Deletion in a B-Tree maintains the structural invariants so that performance stays O(log n) even under heavy write workloads.

B+Trees: The Database Standard

B+Trees are a variant where only leaf nodes contain data pointers. Internal nodes store only keys used for routing. This small change produces major improvements for database workloads.

B+Tree Structure

B+Tree (t=2):
         [50, 100]
        /    |     \
   [25,40] [75]  [150,200]
      ↓      ↓      ↓
   (data)  (data)  (data)

Internal nodes contain separator keys only. No data, no record pointers.
Leaf nodes contain all keys plus pointers to actual data rows.
Leaf nodes are linked in a sorted linked list for sequential traversal.

Python: B+Tree Leaf Node

class BPlusLeafNode:
    def __init__(self):
        self.keys = []
        self.records = []      # pointers to data rows
        self.next_leaf = None  # linked-list pointer
        self.prev_leaf = None

class BPlusInternalNode:
    def __init__(self):
        self.keys = []
        self.children = []

class BPlusTree:
    def __init__(self, order):
        self.order = order
        self.root = BPlusLeafNode()

B+Tree Range Query

Range queries are the killer feature of B+Trees. Because leaf nodes form a linked list, scanning from key_start to key_end is purely sequential:

def bplus_range_query(tree, key_start, key_end):
    """Return all records with keys in [key_start, key_end]."""
    leaf = find_leaf(tree.root, key_start)
    results = []

    while leaf is not None:
        for i, key in enumerate(leaf.keys):
            if key_start <= key <= key_end:
                results.append(leaf.records[i])
            if key > key_end:
                return results
        leaf = leaf.next_leaf

    return results

Without the linked leaves, a B-Tree would need parent back-tracking for range scans—much slower.

Why Databases Use B+Trees

Databases choose B+Trees over classic B-Trees for five concrete reasons:

1. Sequential Access for Range Queries

In a B-Tree, to scan from key A to key B, you must traverse internal nodes. In a B+Tree, you follow the leaf linked list. Sequential disk access is ~100× faster than random access.

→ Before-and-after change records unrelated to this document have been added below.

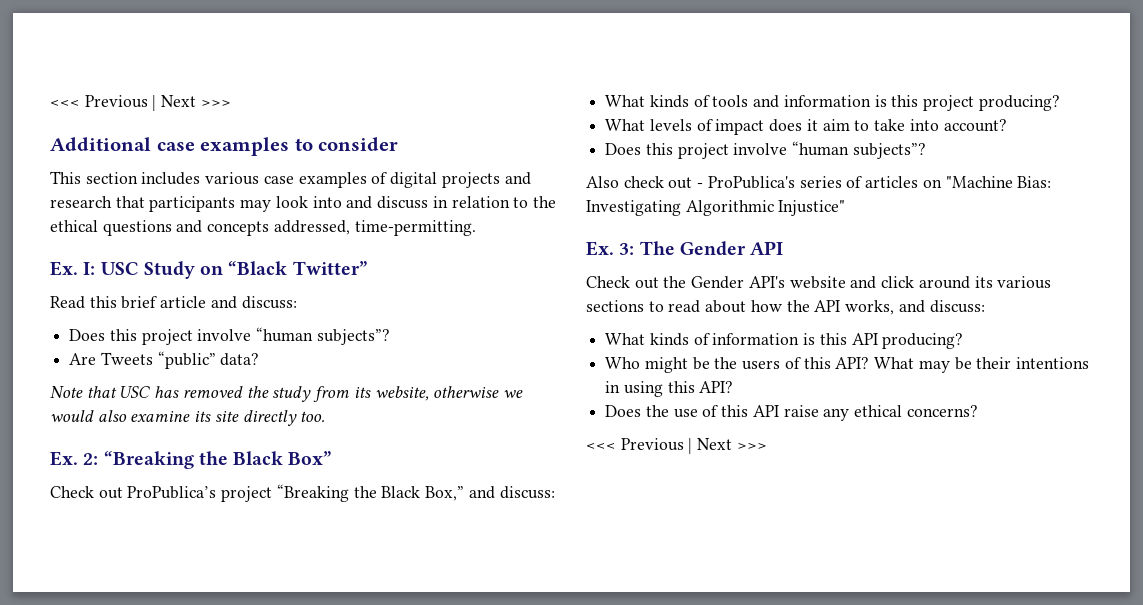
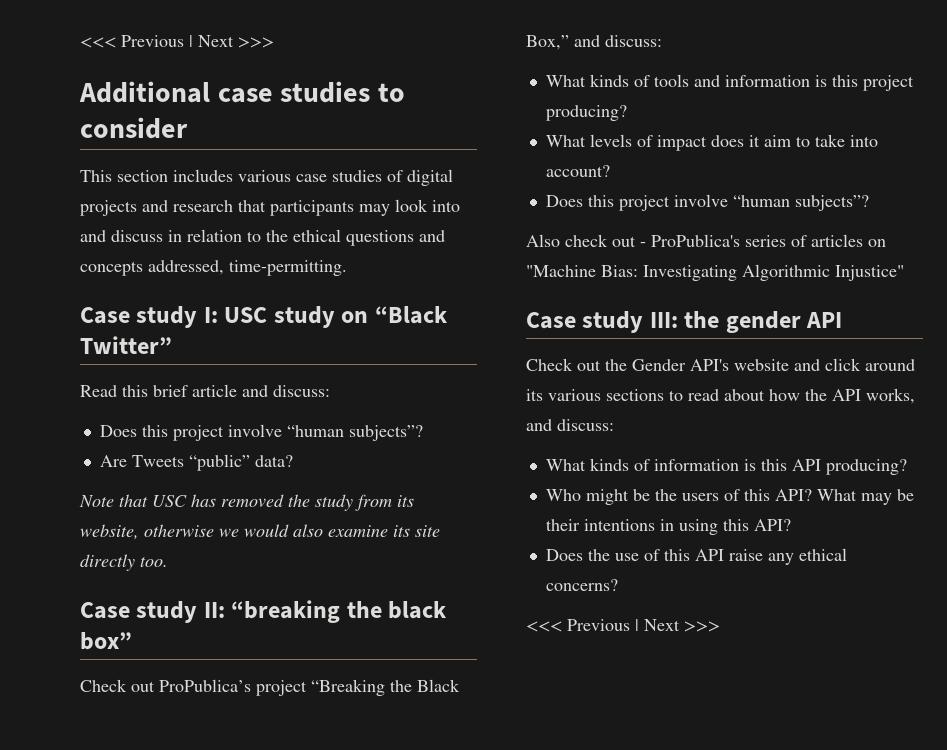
- Additional case examples to consider
+ Additional case studies to consider
- This section includes various case examples of digital projects and research that participants may look into and discuss in relation to the ethical questions and concepts addressed, time-permitting.
+ This section includes various case studies of digital projects and research that participants may look into and discuss in relation to the ethical questions and concepts addressed, time-permitting.
- Ex. I: USC Study on “Black Twitter”
+ Case study I: USC study on “Black Twitter”
- Ex. 2: “Breaking the Black Box”
+ Case study II: “breaking the black box”
- Ex. 3: The Gender API
+ Case study III: the gender API

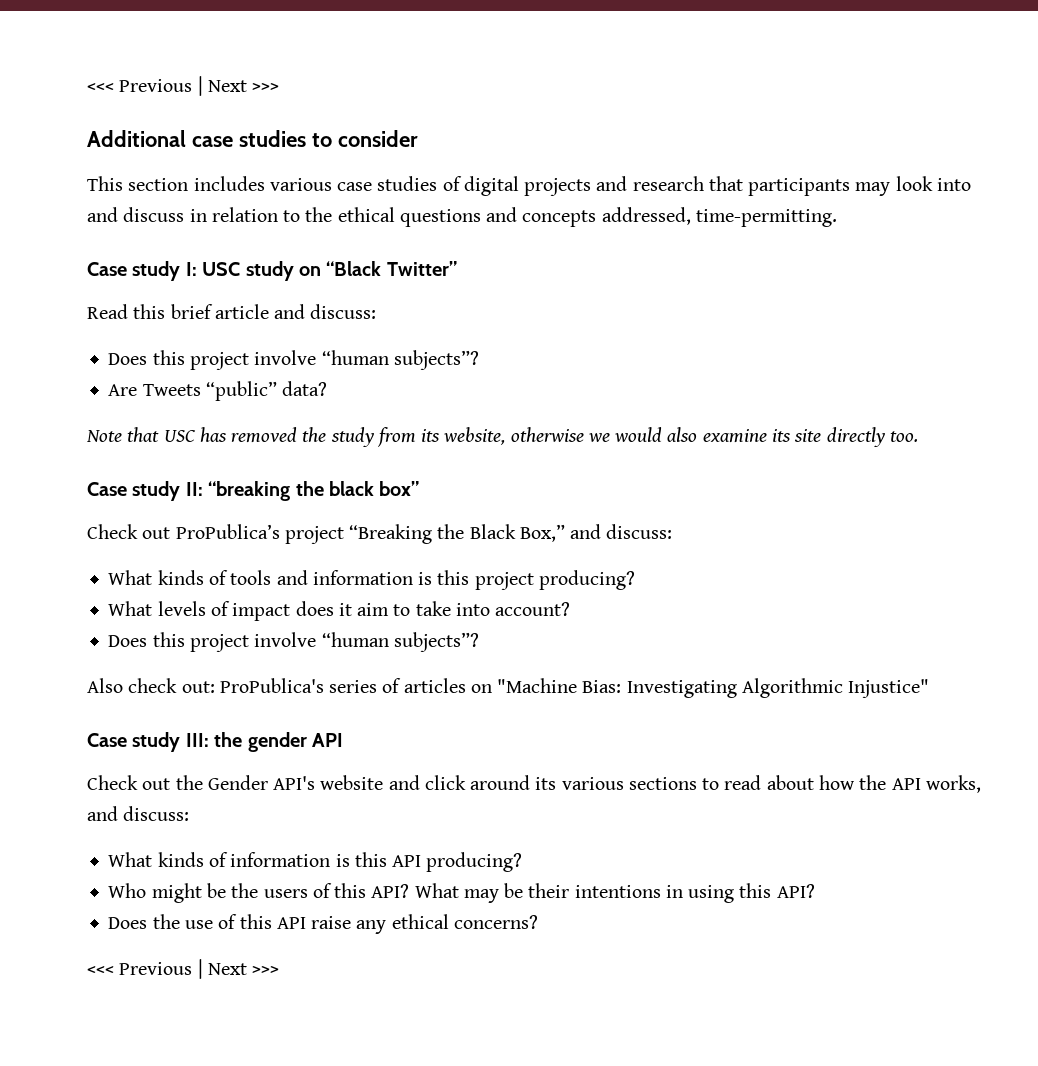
- Also check out - ProPublica's series of articles on "Machine Bias: Investigating Algorithmic Injustice"
+ Also check out: ProPublica's series of articles on "Machine Bias: Investigating Algorithmic Injustice"

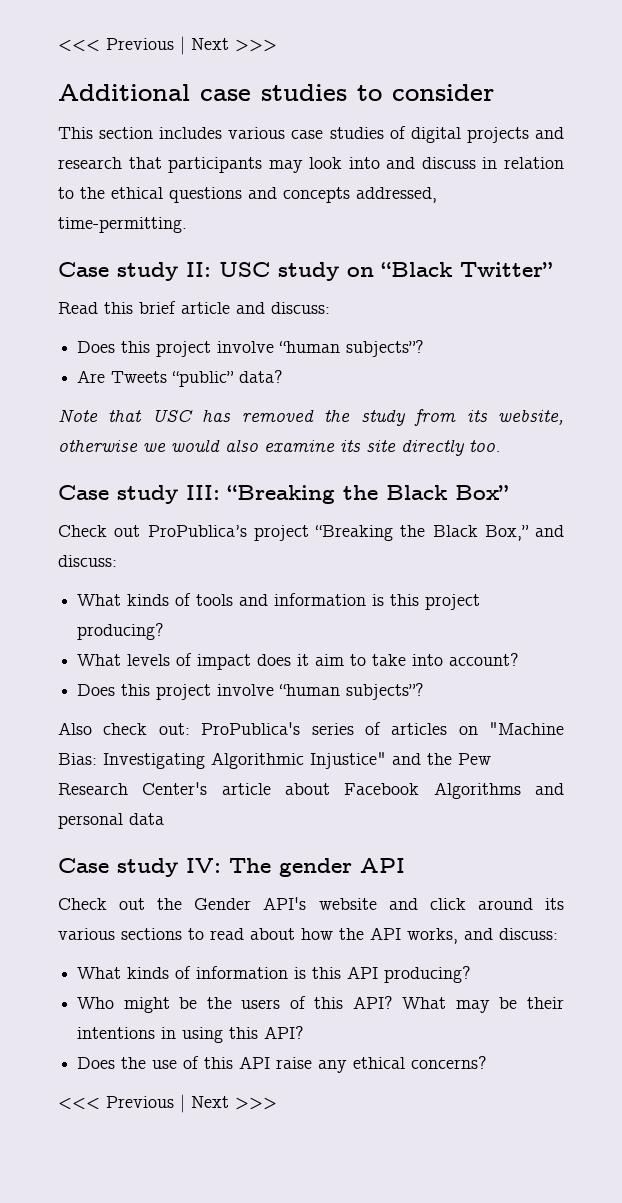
- Case study I: USC study on “Black Twitter”
+ Case study II: USC study on “Black Twitter”
- Case study II: “breaking the black box”
+ Case study III: “Breaking the Black Box”
- Also check out: ProPublica's series of articles on "Machine Bias: Investigating Algorithmic Injustice"
- Case study III: the gender API
+ Also check out: ProPublica's series of articles on "Machine Bias: Investigating Algorithmic Injustice" and the Pew Research Center's article about Facebook Algorithms and personal data
+ Case study IV: The gender API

2. Higher Fanout in Internal Nodes

Internal nodes store only keys, not data pointers. A 4KB page can hold roughly 500 integers instead of 250 integers + 250 record pointers. More keys per node means lower tree height.

3. Cache Efficiency

The working set of internal nodes is smaller, so more of them fit in the database buffer pool. Searches frequently hit the cache after the first I/O.

4. Predictable I/O Patterns

Searches touch exactly one path from root to leaf (h nodes). Range scans touch consecutive leaf pages. The I/O pattern is simple and predictable, which helps query planners estimate costs.

5. Concurrency

Locking in B+Trees is simpler because data lives only in leaves. Internal nodes can be read-locked while leaf nodes are write-locked independently.

Index Types: Clustered vs Non-Clustered

Databases organize B+Trees into two index flavors.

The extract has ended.